• **LISTED ENTRIES**

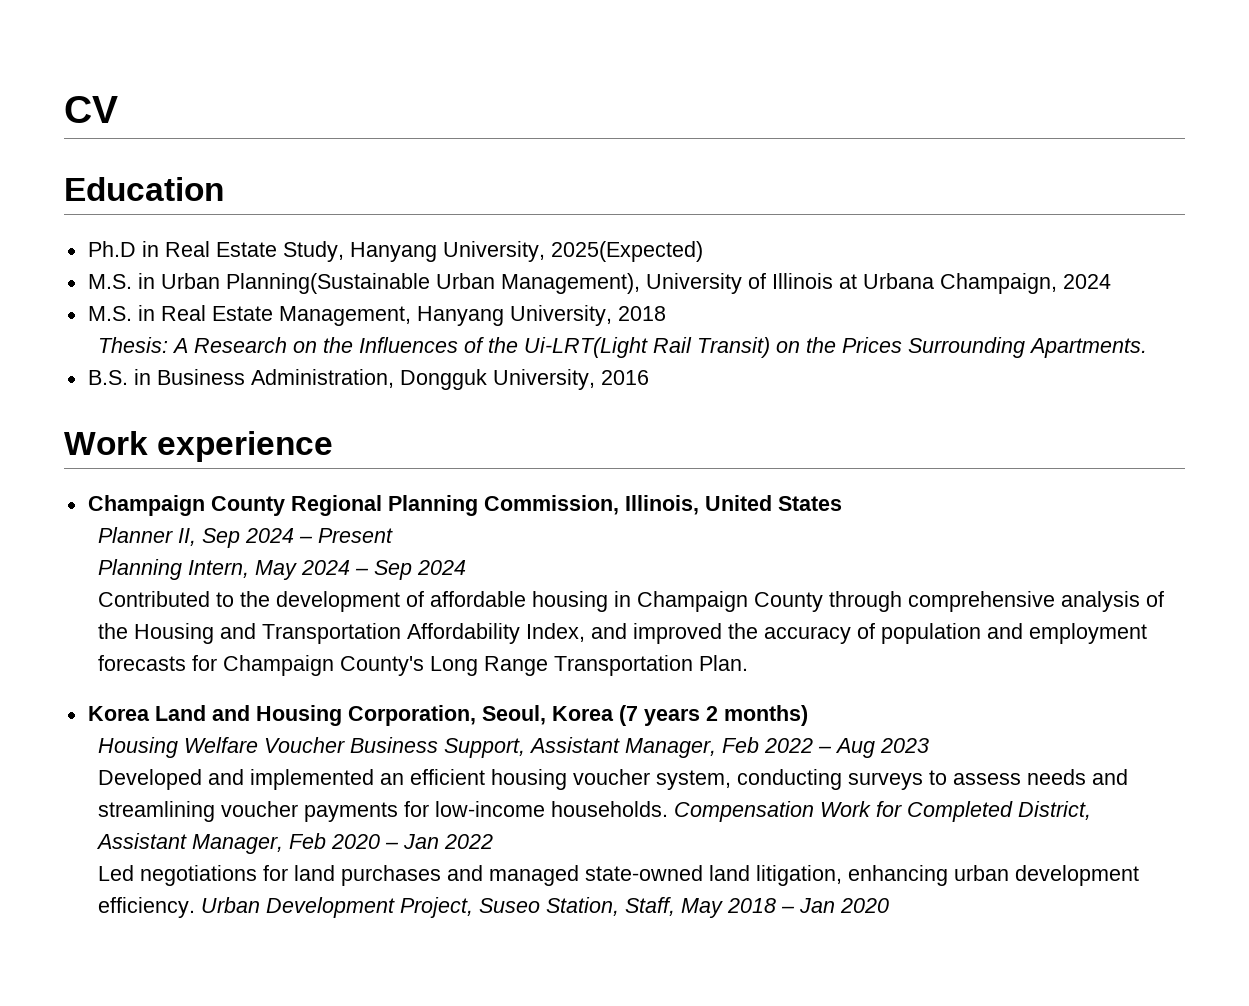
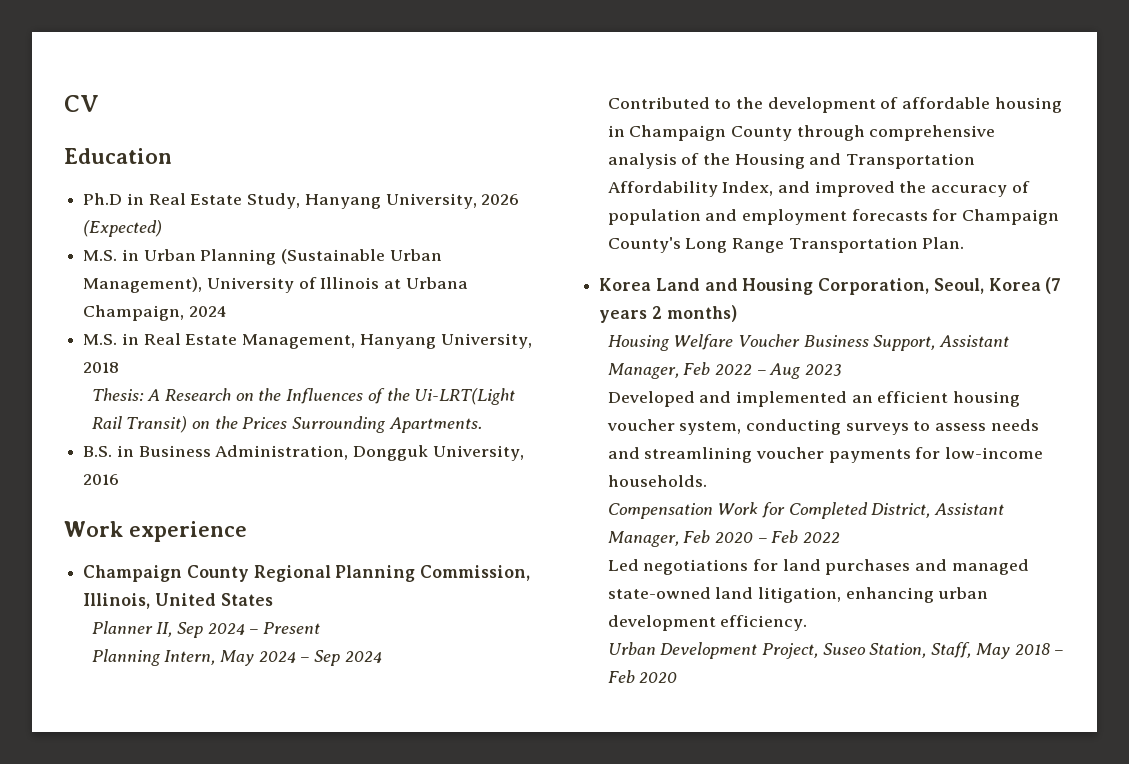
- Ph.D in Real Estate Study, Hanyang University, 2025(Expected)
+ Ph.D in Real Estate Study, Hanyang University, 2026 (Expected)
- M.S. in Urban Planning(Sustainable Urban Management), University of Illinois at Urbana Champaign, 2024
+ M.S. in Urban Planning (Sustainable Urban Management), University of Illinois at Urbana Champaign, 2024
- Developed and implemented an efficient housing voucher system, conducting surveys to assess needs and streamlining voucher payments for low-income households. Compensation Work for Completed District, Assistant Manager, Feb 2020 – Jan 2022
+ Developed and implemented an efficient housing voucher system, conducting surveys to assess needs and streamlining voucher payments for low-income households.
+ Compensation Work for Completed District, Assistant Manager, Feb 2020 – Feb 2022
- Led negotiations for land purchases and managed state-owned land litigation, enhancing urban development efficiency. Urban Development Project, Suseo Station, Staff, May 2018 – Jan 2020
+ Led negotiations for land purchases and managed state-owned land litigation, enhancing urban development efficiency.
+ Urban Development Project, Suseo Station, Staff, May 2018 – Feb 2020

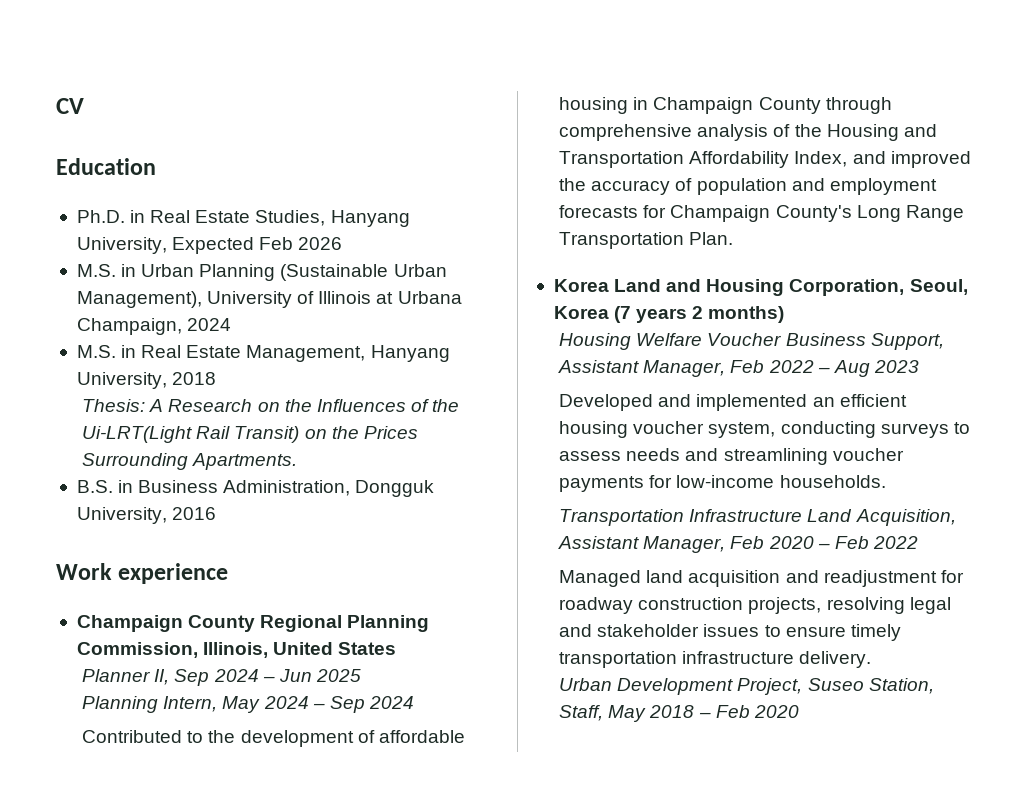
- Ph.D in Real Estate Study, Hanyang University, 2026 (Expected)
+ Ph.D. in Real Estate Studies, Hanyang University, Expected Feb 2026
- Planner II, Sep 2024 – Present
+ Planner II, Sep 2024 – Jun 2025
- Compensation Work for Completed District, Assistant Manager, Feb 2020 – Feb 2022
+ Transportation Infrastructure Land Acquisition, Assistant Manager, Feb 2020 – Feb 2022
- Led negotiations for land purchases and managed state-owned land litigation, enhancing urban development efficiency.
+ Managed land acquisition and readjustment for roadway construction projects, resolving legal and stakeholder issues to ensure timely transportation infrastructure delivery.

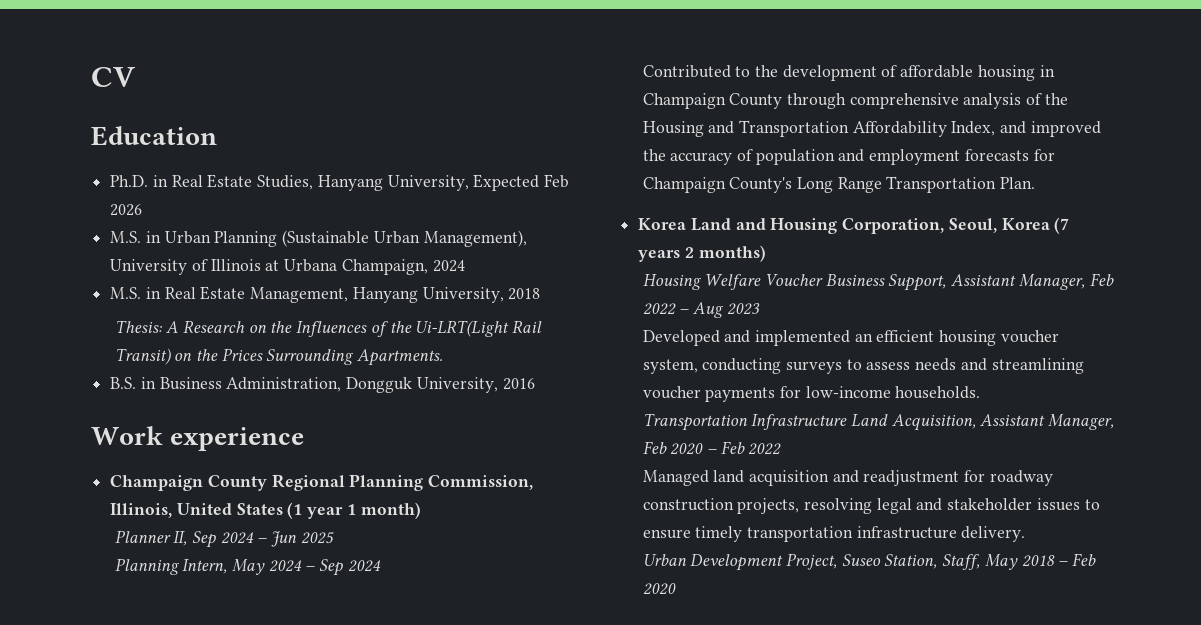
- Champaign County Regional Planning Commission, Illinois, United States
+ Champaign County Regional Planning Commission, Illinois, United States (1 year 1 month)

...

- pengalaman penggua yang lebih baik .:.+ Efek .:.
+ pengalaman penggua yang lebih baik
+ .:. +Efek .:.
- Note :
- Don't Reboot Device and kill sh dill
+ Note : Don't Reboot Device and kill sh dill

• **TASK OBJECTIVE**
Using the data above, return each line that includes the word "Regional".

• **OUTPUT BELOW**
- Champaign County Regional Planning Commission, Illinois, United States
+ Champaign County Regional Planning Commission, Illinois, United States (1 year 1 month)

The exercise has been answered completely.